'How long do you intend to stay in Florence?'
I felt like asking him to be more honest - what he was really asking was how long were we going to poke our noses into his affairs. Benjamin touched my elbow to keep silent.
'Lord Roderigo,' my master replied. 'We have business here, people to see, messages to deliver.'
Benjamin waited for Lord Roderigo to question him further, but the wily nobleman refused to be drawn.
'We also must,' Benjamin added, 'discover the reason for your brother's murder and unmask the assassin.'
'There's really no need of that,' Lady Bianca simpered, blinking furiously as if trying to control her tears. 'Lord Roderigo has already informed the Master of the Eight.'
'Lady Bianca is correct,' Roderigo intervened smoothly. 'We appreciate your king and dear uncle's concern, yet these are delicate matters, best handled by the Florentine authorities.'
'Your brother was also an accredited envoy to England. Our king's peace was violated. He, too, wants answers and justice done,' Benjamin replied.
Roderigo shrugged delicately, as if there was no answer to that.
'Then there's the artist,' I said. 'King Henry would like to offer him an appointment at the English court.' 'Ah yes, signor Borelli.' 'You know him?' I asked.
'Of course, my brother and I collected the painting from him. He lives in a street just behind the Piazza del Signor. One of my servants will take you there in the morning.' Roderigo smirked. 'Provided you offer Borelli enough gold and tell him as little as possible about the climate or the food, he will jump at the chance. Florence has a surfeit of artists.' He got to his feet. 'As for the murder of my brother, we have other ways of uncovering the truth! Florentine ways!' He snapped his fingers and called across to Giovanni, who had been standing in the shadows of the doorway leading to the house. 'The Lord Cardinal has truly gone?' 'Yes, my lord.'
'Then tell Master Preneste we are ready.'
Chapter 7
Now, you have got to believe old Shallot. You know I am not a liar, I have danced with the devil on many a night under the silvery moon. I have met the Lord Lucifer in all his guises. I have watched the great witch burnings in Germany across the Rhine. I have been hunted through the wet woods of Saxony by warlocks. Whenever you are up in London, visit the Globe Theatre, watch Will Shakespeare's Macbeth, especially those three hags. I gave him the idea. I did the same for Kit Marlowe and his marvellous play Doctor Faustus. Perhaps Faustus is nearer the truth - there are a legion of cranks who claim that they can call Satan up from Hell but whether he comes or not is another matter. However, that night in the Villa Albrizzi I met a man who did have that power.
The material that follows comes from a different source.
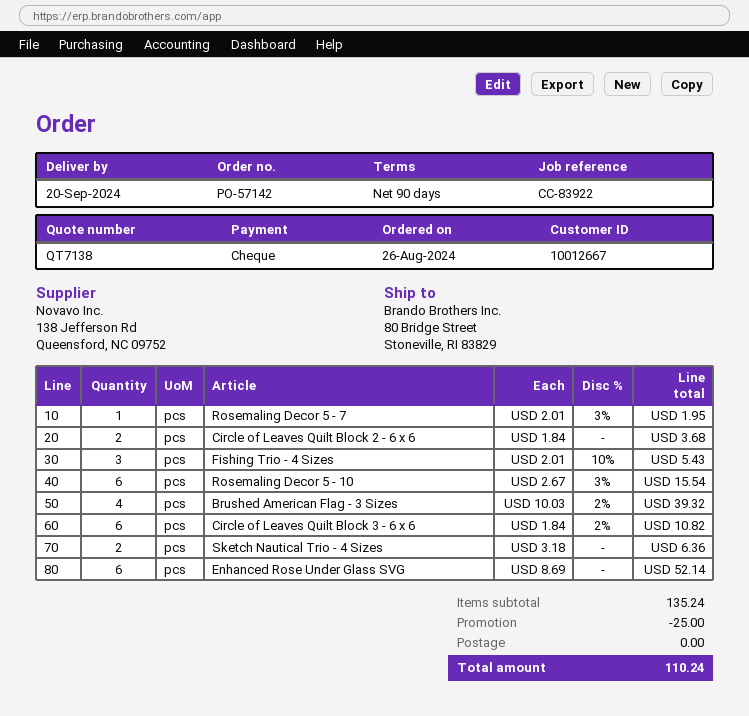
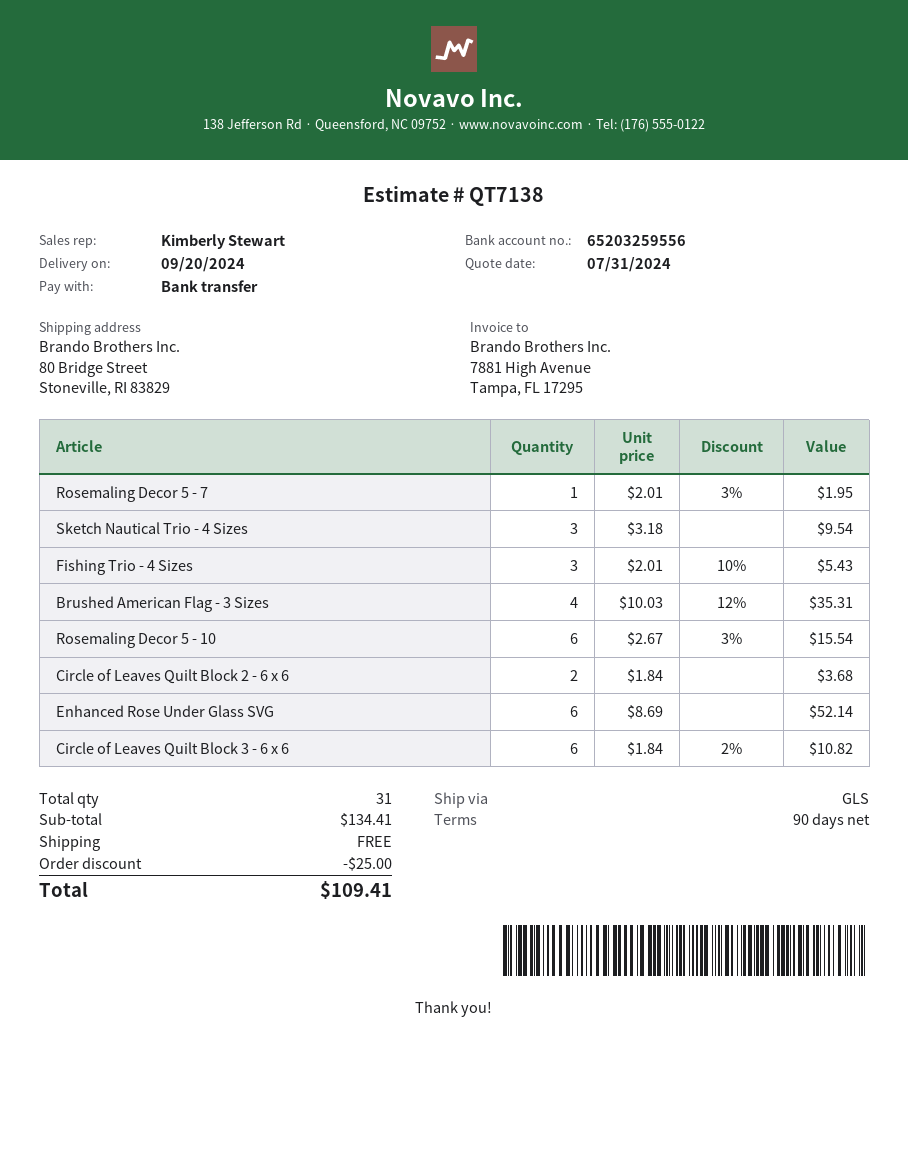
payment method: cheque -> bank transfer
Brushed American Flag - 3 Sizes: 4 x 10.03 - 2% = 39.32 -> 4 x 10.03 - 12% = 35.31
Sketch Nautical Trio - 4 Sizes: 2 x 3.18 = 6.36 -> 3 x 3.18 = 9.54
subtotal: 135.24 -> 134.41
total: 110.24 -> 109.41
Lord Roderigo's party drew quickly to an end. After making his cryptic remarks he wandered away, Lady Bianca leaning heavily on his arm.
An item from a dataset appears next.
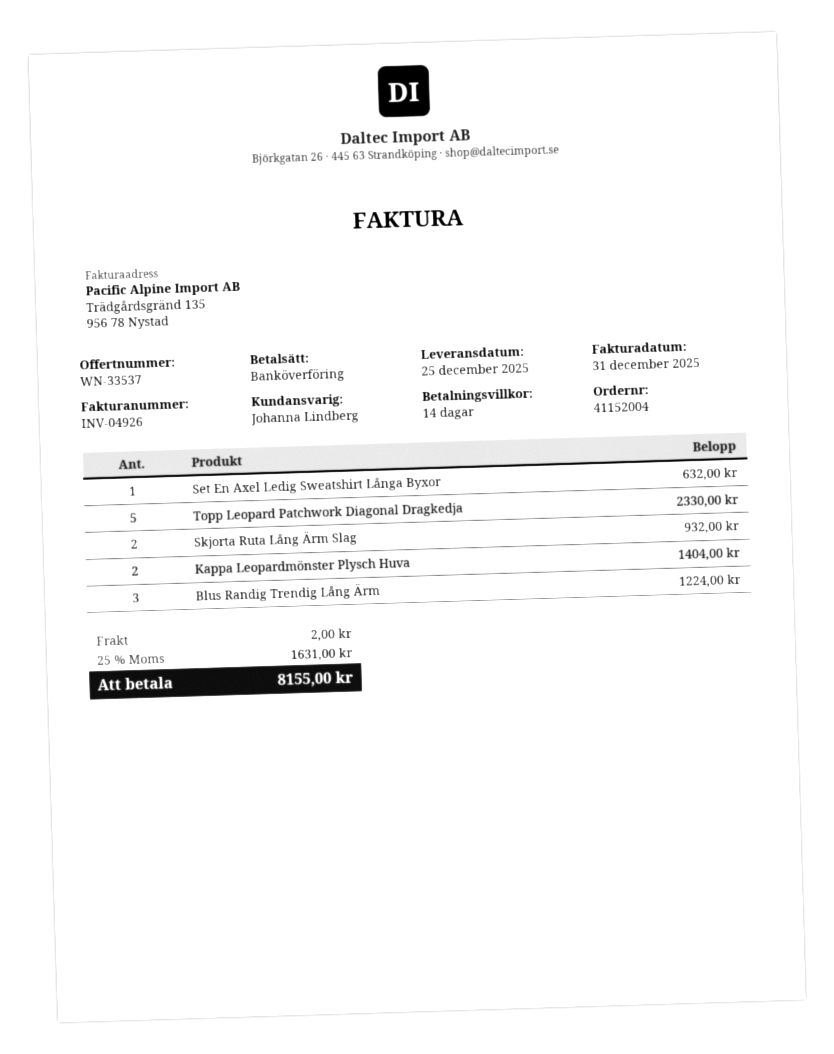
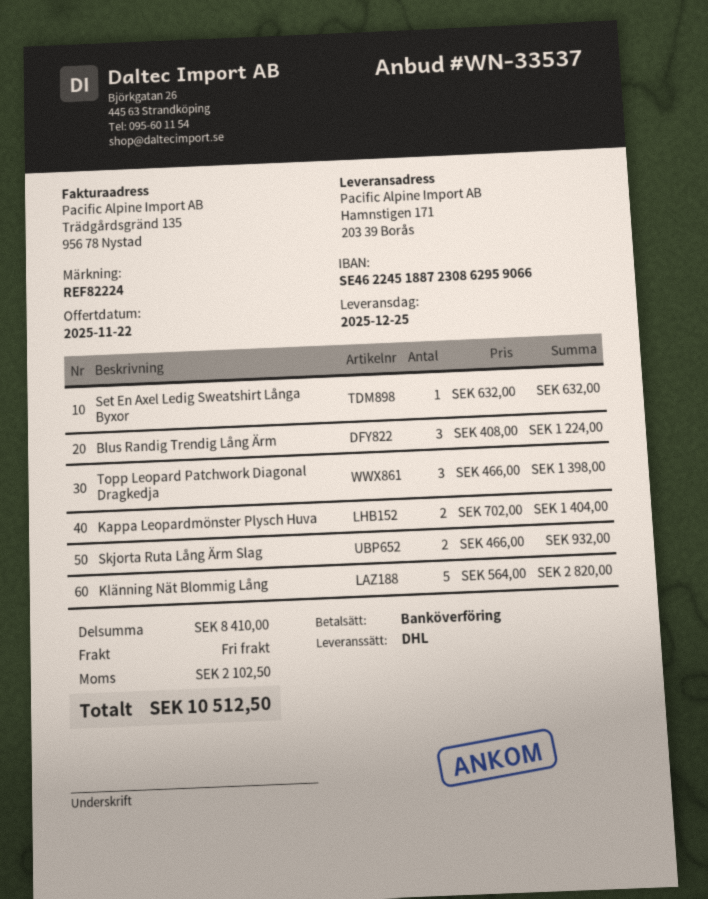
Topp Leopard Patchwork Diagonal Dragkedja: 5 for 2330.00 -> 3 for 1398.00
Klänning Nät Blommig Lång: none -> 5 for 2820.00
shipping: 2.00 -> 0.00
tax: 1631.00 -> 2102.50
total: 8155.00 -> 10512.50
'What's Preneste got to do with it?' I muttered. 'I haven't seen him all evening.'
A short while later I discovered the reason. Lord Roderigo dismissed the servants. He ordered the candles to be doused and gathered us together on the broad, green lawn at the centre of the garden. He stared around, studying each of our faces carefully. Giovanni began to douse the sconce torches
fixed into the soil until only one, in the centre of the lawn, remained burning.
'Lord Francesco is dead,' Lord Roderigo began. 'We welcome our English visitors. However, as I have informed them already, there are many paths to the truth.' He looked over his shoulder towards the house. 'Is Preneste ... ?'
'He is coming now, Master.'
'I am here already,' a voice declared beyond the pool of light thrown by the torch.
Preneste walked forward. Gone were the sober robes of the clerk. Now Preneste was dressed in a white alb, with a red belt round his waist and on his head a helmet of garlands with extraordinarily lifelike artificial snakes. His feet were bare. He carried a chest, which he placed in the pool of light and opened. I craned over my master's shoulder. I knew enough about the black-magic lords to recognize its contents -philtres, magic letters, the eyes of cats, a bowl of froth from a mad dog, a dead man's bones wrapped in yellowing skin, a noose from a scaffold, daggers rusty with human blood, and plants and flowers gathered under a hunter's moon.
'What nonsense is this?' I murmured.
Benjamin stepped back. 'Look at his face, Roger.'
Preneste stood up. I noticed how smooth and white his face had become, the eyes enlarged. Drunk on poppy seed, I wondered, or on the juice of mushrooms which allows a man to see visions through the curtain of reality? No one objected to Preneste's transformation from chaplain to black magician. I remembered a saying that the Florentines' religion was like wax, 'very hot and easily moulded', and recalled Dante's acceptance of sorcery in the Inferno, where a special part of hell is reserved for the sorcerers, where their heads are twisted back so that they, who in life were always straining to see the future, could only look backwards. Dante had it right - black magic flourished in Florence - and the Albrizzis were involved in it.